My bike was waitin’ for me at the end of the block, and I ran to it fast as I could, prayin’ that the car wouldn’t make any turns. Right as I got my tires on the road, the car swerved around a corner, making a quick left. But I caught up quick, nearly layin’ the Vincent down taking the corner too fast. The car was headed to the highway, where it’d be harder to follow; unless I could stop it first. I went for my holster, meaning to pull my gun and blow his tires out.
I wasn’t wearing my holster. I didn’t have my gun. I didn’t even have my cut. I’d run so fast after Bex, I’d barely put on pants and boots. Shit. The highway ramp was comin’ on quick, and I pushed my bike as fast as she could go, leaning forward like my weight could make a difference. He took the ramp. I cursed and powered on behind him, sliding onto the highway and nearly killing myself tryin’ to merge straight into a minivan.
Pursuing a car on a highway when you’re on a bike is nothing to laugh at. Sure, the bike can weave like hell through traffic, but getting too close to the car is asking to be run down. I managed to get alongside him, and cursed when I saw Bex slumped over in the passenger seat. But he was smart enough to drift my way, and I had to cut between a semi and another car to avoid eating tar for breakfast. I came out in front of him, and endured the honking around me to get back to his speed.
At least my hangover was gone.
Finally, we settled into a stalemate, with him in the right lane and me a few cars behind in the left lane. He couldn’t touch me, but I couldn’t take the exit without risking my skin. When he peeled off to the right suddenly, there were two cars in my way. It was miss the turn, or risk being roadkill.
I took the risk.
The first car just honked as I screeched behind it, but the second car swerved hard to the right in panic; I could almost feel the wind of its spin on my back as I roared onto the exit ramp and it skidded into the breakdown lane in a blur of honking and screaming. Not my problem. Bex was my problem, and I was on his tail again, keeping my distance but never letting him get far out of sight.
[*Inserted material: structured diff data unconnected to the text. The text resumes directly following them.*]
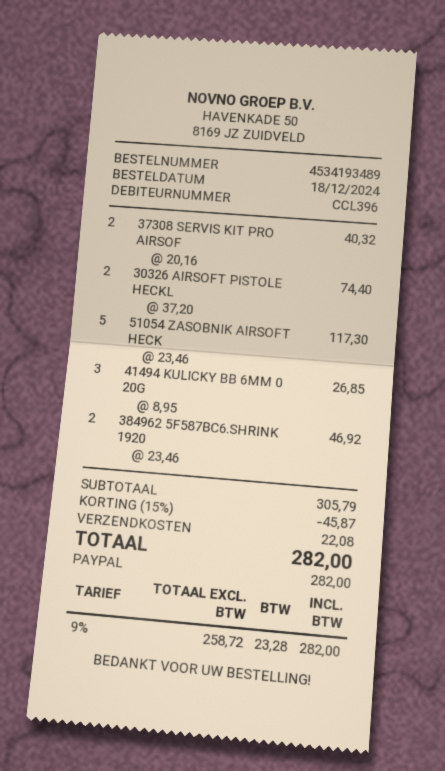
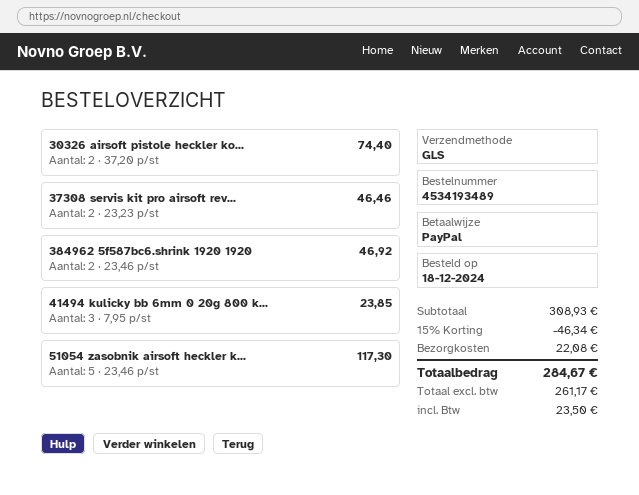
37308 SERVIS KIT PRO AIRSOF: 2 x 20.16 = 40.32 -> 2 x 23.23 = 46.46
41494 KULICKY BB 6MM 0 20G: 3 x 8.95 = 26.85 -> 3 x 7.95 = 23.85
subtotal: 305.79 -> 308.93
discount: 15% = 45.87 -> 15% = 46.34
net: 258.72 -> 261.17
tax: 23.28 -> 23.50
total: 282.00 -> 284.67

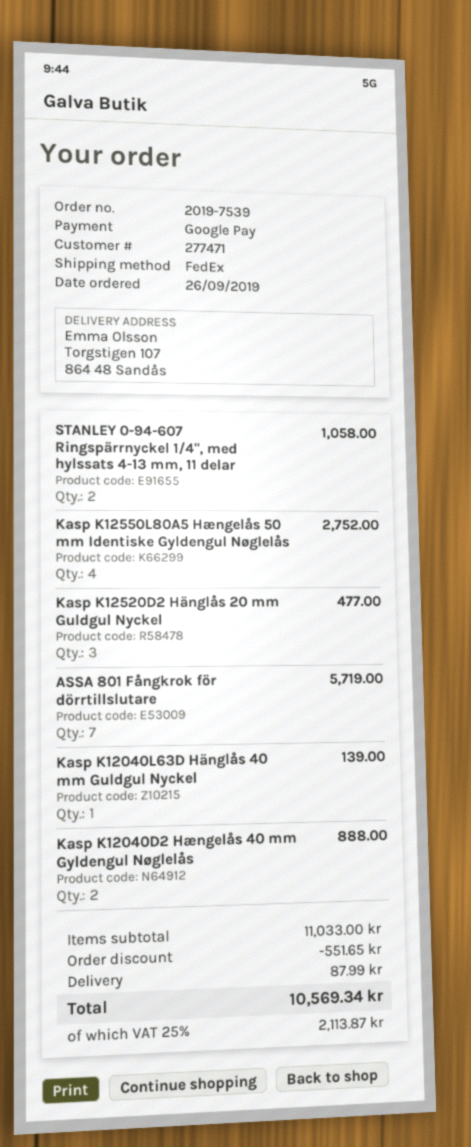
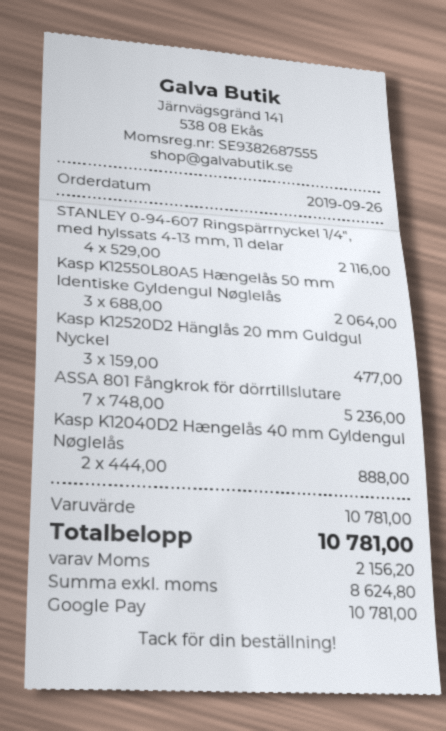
STANLEY 0-94-607 Ringspärrnyckel 1/4", med hylssats 4-13 mm, 11 delar: 2 for 1058.00 -> 4 for 2116.00
Kasp K12550L80A5 Hængelås 50 mm Identiske Gyldengul Nøglelås: 4 for 2752.00 -> 3 for 2064.00
ASSA 801 Fångkrok för dörrtillslutare: 7 for 5719.00 -> 7 for 5236.00
Kasp K12040L63D Hänglås 40 mm Guldgul Nyckel: 1 for 139.00 -> none
subtotal: 11033.00 -> 10781.00
discount: 551.65 -> none
shipping: 87.99 -> none
tax: 2113.87 -> 2156.20
total: 10569.34 -> 10781.00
He started weavin’ around town like a madman, trying to lose me, wild turns that had my heart leaping here and there with each skid and slip. I don’t know if he knew where he was going, but I began to realize he was headed straight for Blackhawks territory. Those wounds were fresh enough to put my ass in the grass if the wrong person saw me tearin’ through their side of town.
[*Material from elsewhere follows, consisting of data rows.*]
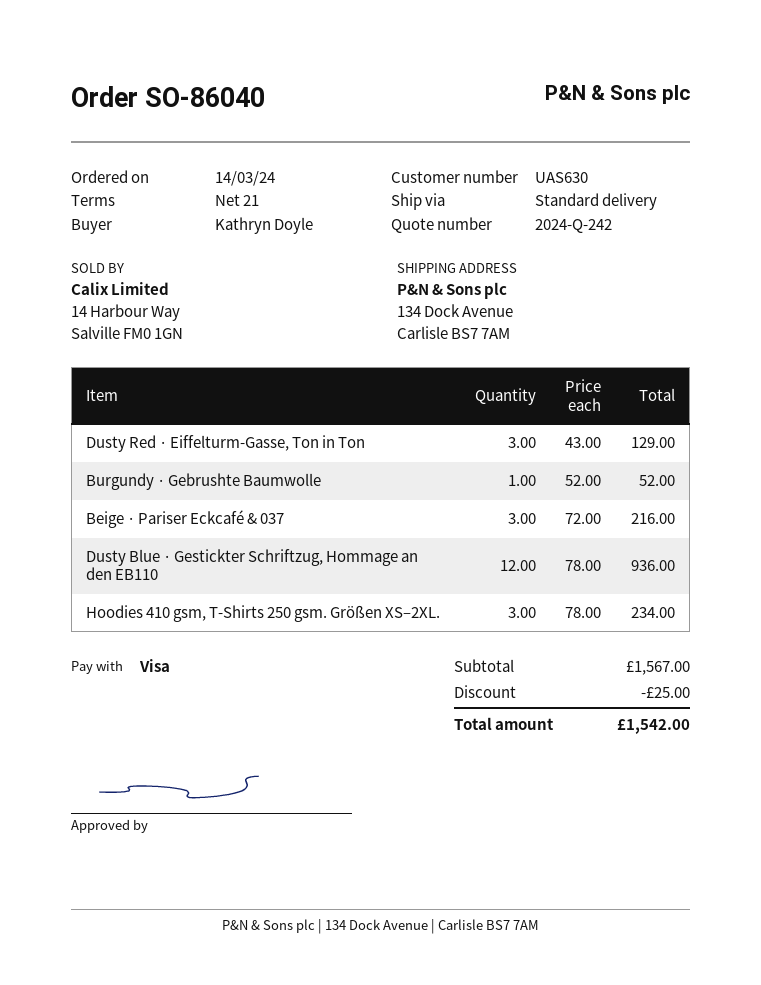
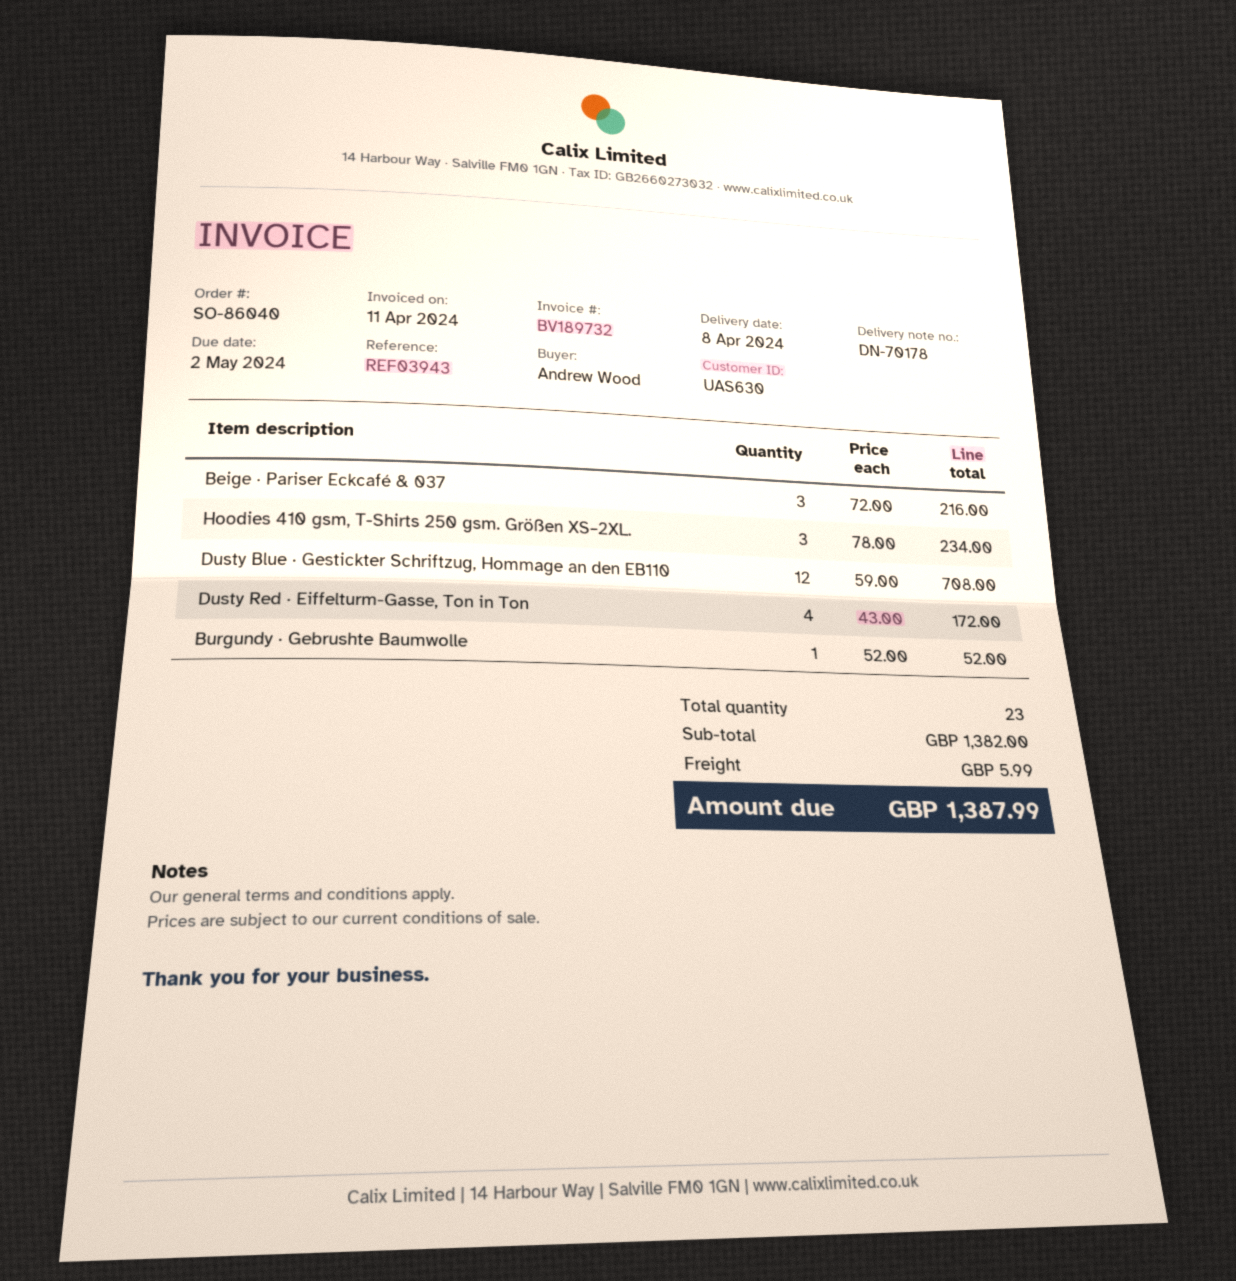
ordered by: Kathryn Doyle -> Andrew Wood
Dusty Red · Eiffelturm-Gasse, Ton in Ton: 3 x 43.00 = 129.00 -> 4 x 43.00 = 172.00
Dusty Blue · Gestickter Schriftzug, Hommage an den EB110: 12 x 78.00 = 936.00 -> 12 x 59.00 = 708.00
subtotal: 1567.00 -> 1382.00
discount: 25.00 -> none
shipping: none -> 5.99
total: 1542.00 -> 1387.99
Still, I knew he couldn’t run forever. We crossed that invisible boundary between my world and theirs, but I kept at it, tailing him down every street and around every corner. And finally, he got tired of being chased. Or maybe he’d finally got to whatever place he was tryin’ to get to. Either way, the black sedan squealed to a stop in front of a crappy-lookin’ apartment building, and I braked hard, running towards him even as my bike hit the ground. Nothin’ but Bex could cause me to abuse my Vincent that way.
And nothin’ but Bex could have stopped me from bashing this guy’s face straight into the pavement.
It was Bex I was tryin’ to save, after all. So when he came out of the car, draggin’ her limp body in his arms, holdin’ a gun to her jaw, I came to a dead stop. He had one arm under her armpit, his hand pointing the gun against her throat; the other hand crossed her neck behind the gun.
“Get the fuck back, asshole!” Jase cried. He didn’t look like shit to me, but he was the one with the gun, so I stepped back. ‘She’s my fuckin’ wife, and I’m takin’ her back where she belongs!”
Can’t say I didn’t entertain the idea of rushing him again, but the stakes were too damn high. I couldn’t make a move without endangering Bex. Was he crazy enough to kill the woman he claimed to love so damn much? I didn’t think so, but thinkin’ is a far cry from knowin’, and the cost of being wrong was higher than I wanted to pay.
“Get on your fuckin’ knees,” he hollered. And I did. Goddammit, I did. I never knelt for shit. But I knelt then, feeling hate all the way to my toes.
“Good,” he said, taking a big swallow of air. I could almost see his muscles shaking as he tried to hold Bex up and keep the gun on her at the same time. If this went on long enough, I knew, he’d have to drop her and…
Oh, yes, baby. I saw it. He didn’t. I saw Bex open one eye, wide, then squeeze it shut. Telling me she wasn’t as far gone as Jase thought she was. It was the one thing that we had on him.
Be careful, baby, I thought. Please, Bex, be careful…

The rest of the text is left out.